Do the Results section and the Methods section match?

The Results section do match along with the Methods section, as all experiments were performed
accordingly. Materials were listed in a way that makes reproduction of experiments possible.

Have the authors discussed possible limitations of the study?

The authors went to great lengths on highlighting possible caveats and limitations of the study.
Multiple siRNAs of WDR5 were used to claim no off-target effects were likely. The use of
fluorescent live-cell microscopy allows further evidence of real-time, in vivo-like results. Although
the use of a fusion protein is always questionable, the biochemical evidence of WDR5’s
association and complex with shown MeV proteins in Figure 5 were sufficient to solidify their
claims.

Discussion
The discussion emphasized the importance of WDR5 as a host factor in measles virus, where host-
pathogen relationships are key in studying the measles viral pathology. The authors summarized
their results, and discussed further implications of their study. They considered alternative
hypotheses and went over why the rationales of other hypotheses are not likely. They have
suggested that their future studies can elucidate the formation of the viral RNA replication
complex, nucleocapsid trafficking, and shielding from host innate immune response sensors.

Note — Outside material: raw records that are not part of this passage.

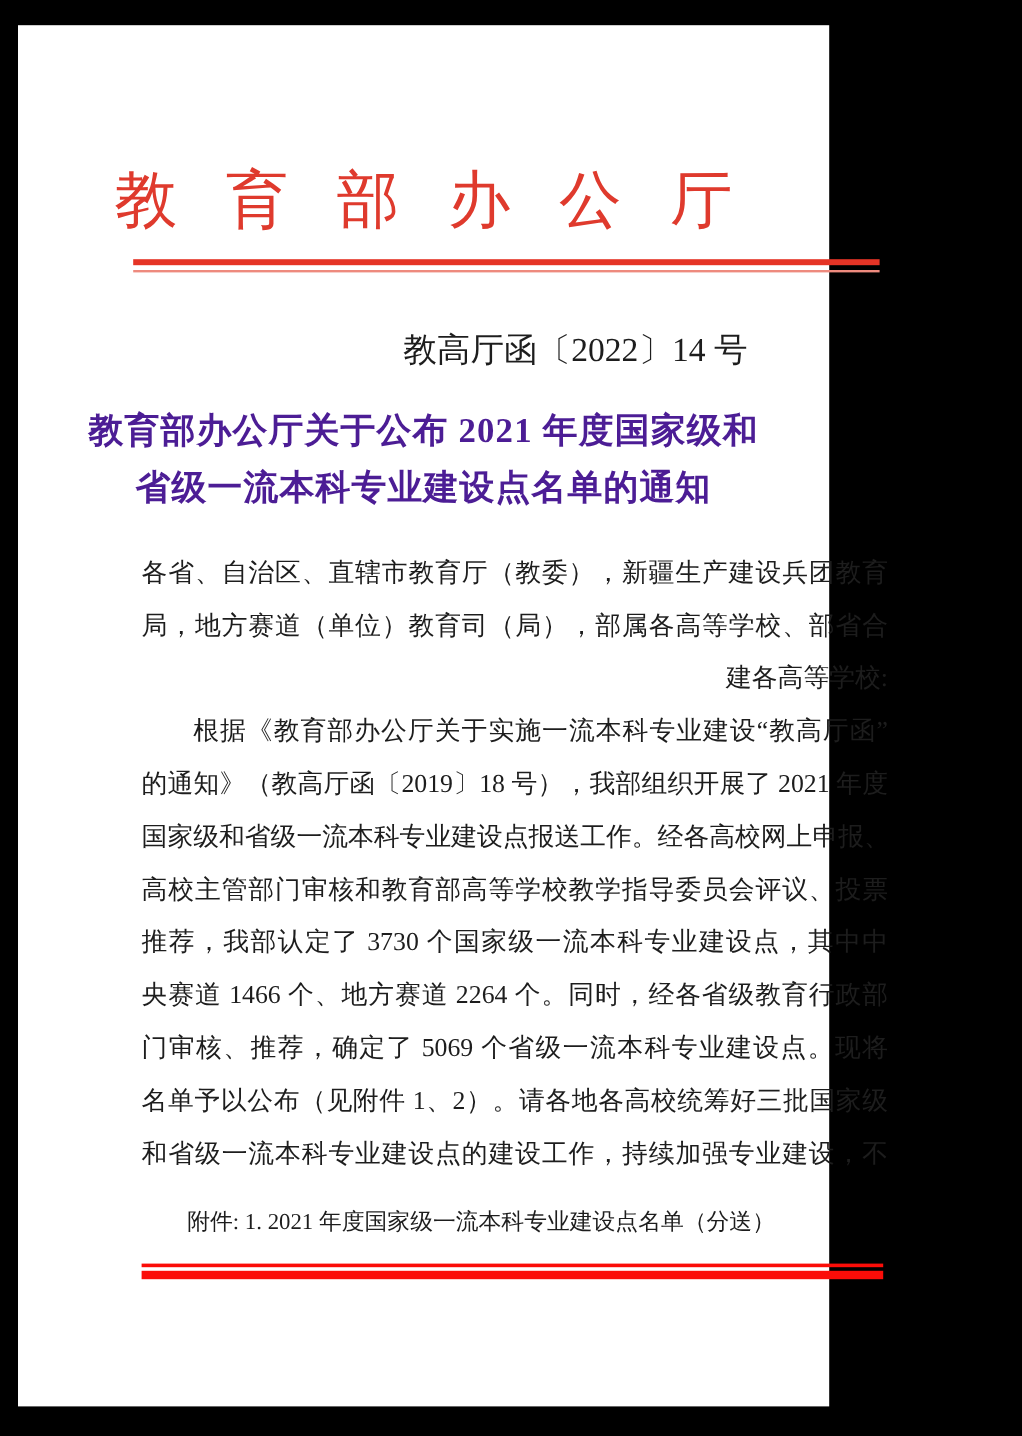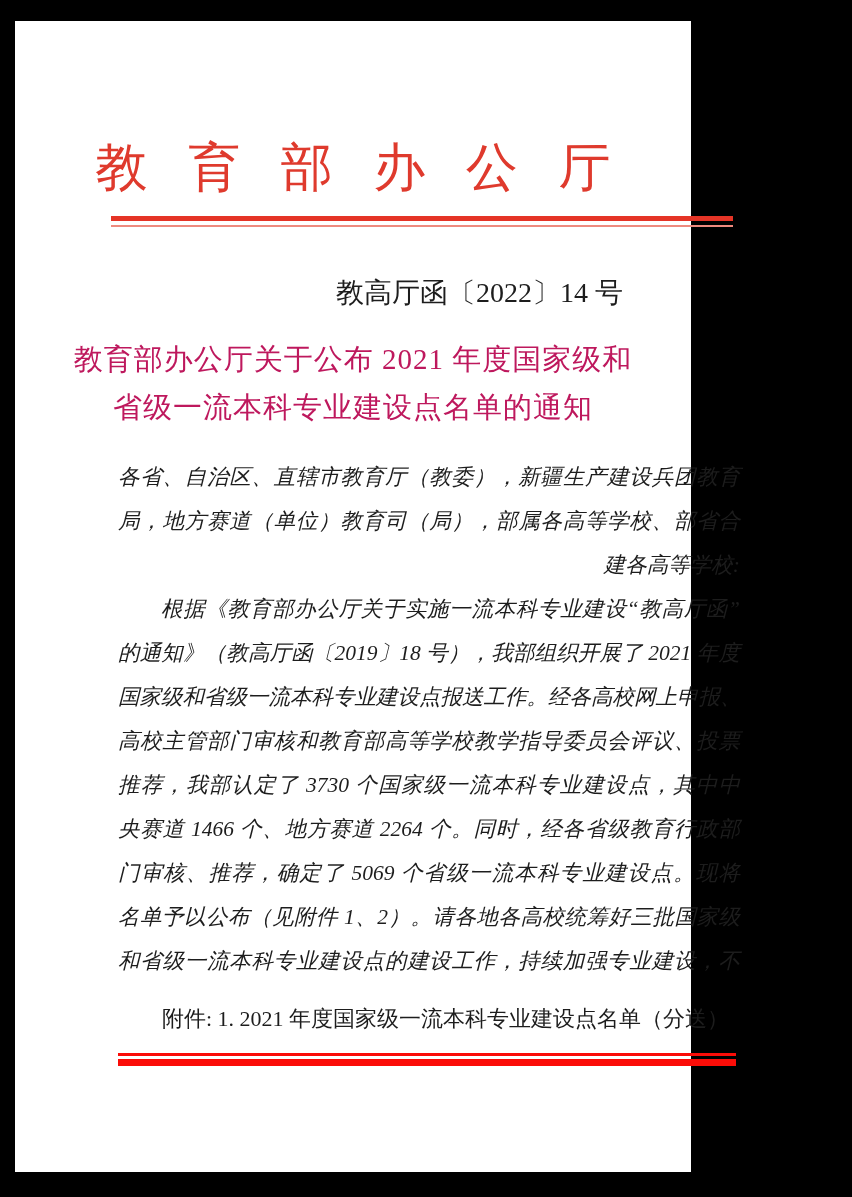"教育部办公厅关于公布 2021 年度国家级和" .notice-title { color: #be185d -> #4c1d95; font-weight: normal -> bold }
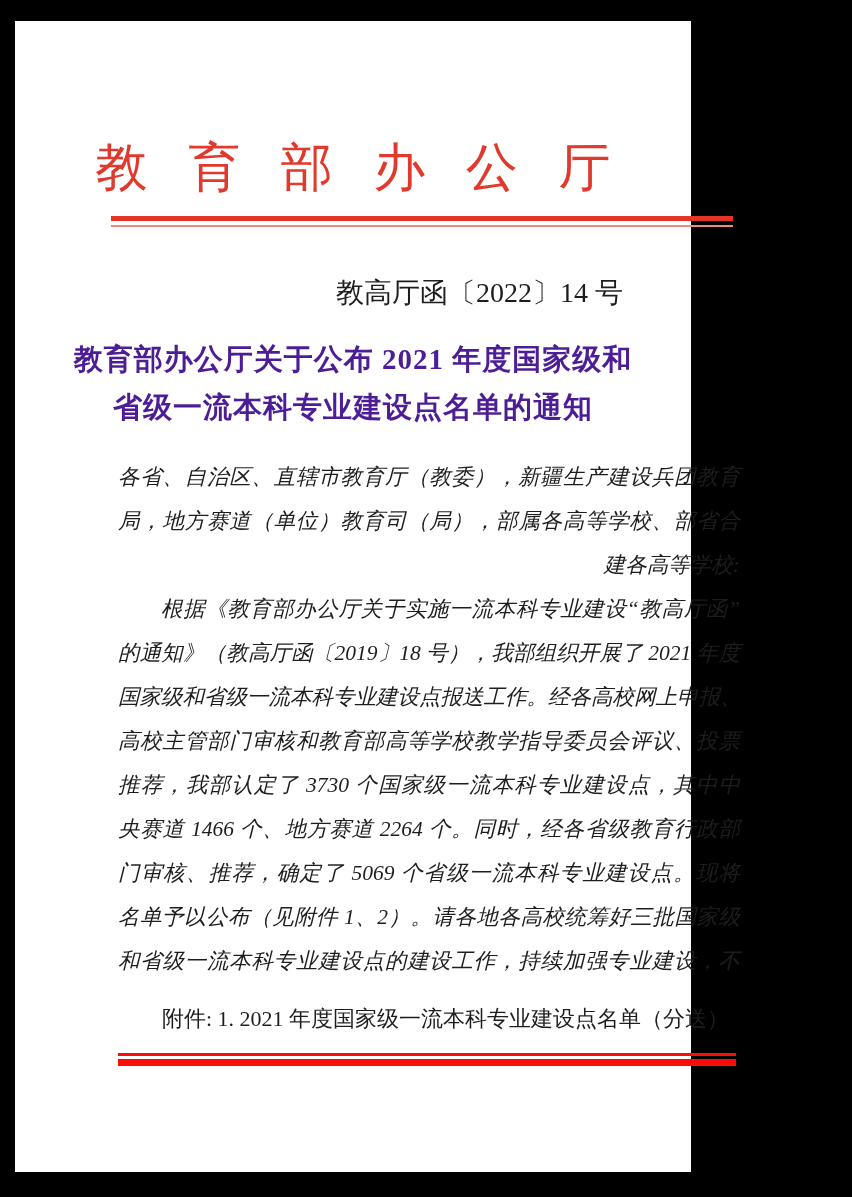"各省、自治区、直辖市教育厅（教委），新疆生产建设兵团教育" .body-text { font-style: italic -> none }
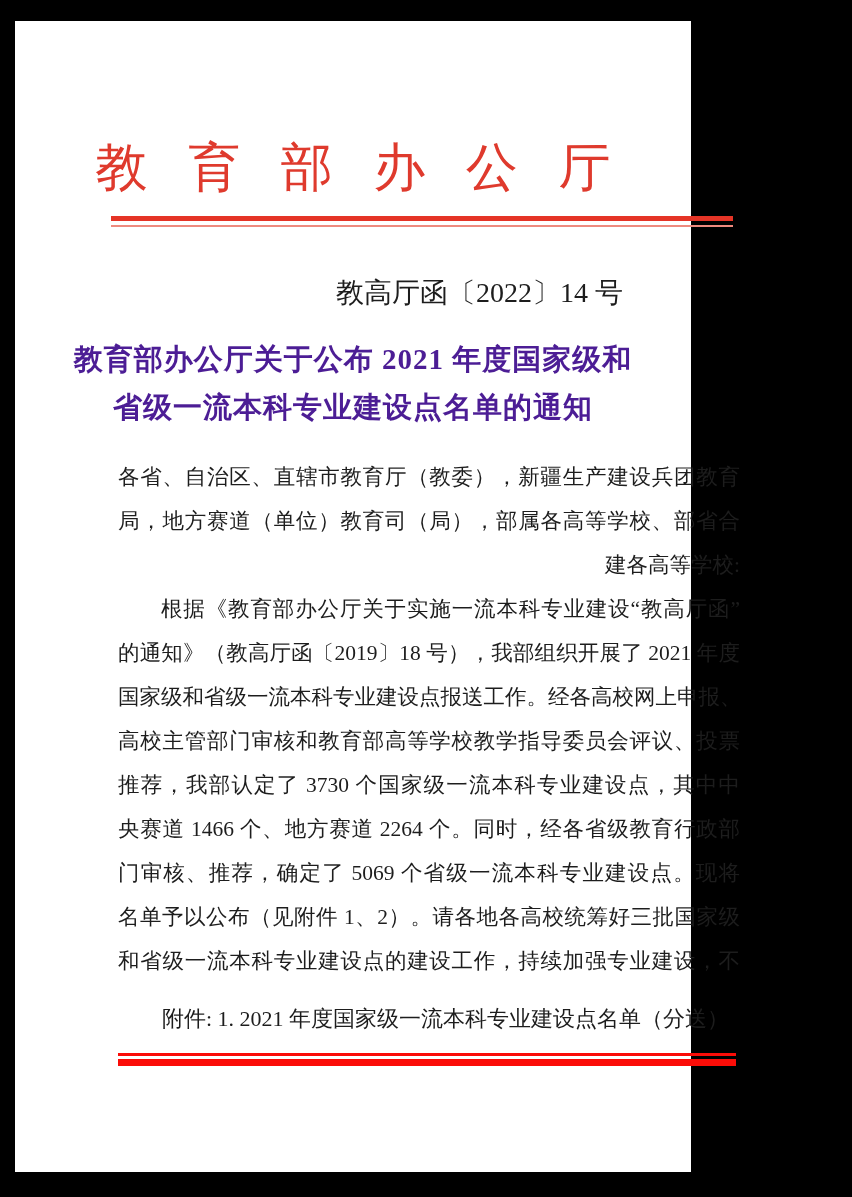"附件: 1. 2021 年度国家级一流本科专业建设点名单（分送）" .attachment { font-size: 22px -> 19px }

Were enough data obtained to reach valid conclusions?

There were enough data obtained to reach valid conclusions, as well as to cover and discuss
alternative hypothesis and speculations.

Methods
The methods used in this article were detailed and written in such a way that the experiments may
be reproduced in their entirety. The cell line, viruses, RNAi, and the procedures of the Western
Blotting, immunoprecipitation, and histone extraction were all listed in detail. The equipment used,
such as the microscope models, were listed as well.

Was the statistical analysis (if used) appropriate for the study?
The student’s t-test on Microsoft Excel was used to acquire the significance of the Western Blots,
where the null hypothesis was rejected when the p value was less than 5%.

Acknowledgements
The acknowledgements highlighted the distribution of effort in publishing this article, listing who
developed the experiments and who conducted the experiments.

Who sponsored the study?

The sponsors of this study were research grants AI-20611 to Charles E. Samuel, and AI-128037
to Roberto Cattaneo from the National Institute of Allergy and Infectious Diseases, NIH; and a
grant from the University of California Cancer Research Coordinating Committee to Dzwokai Ma.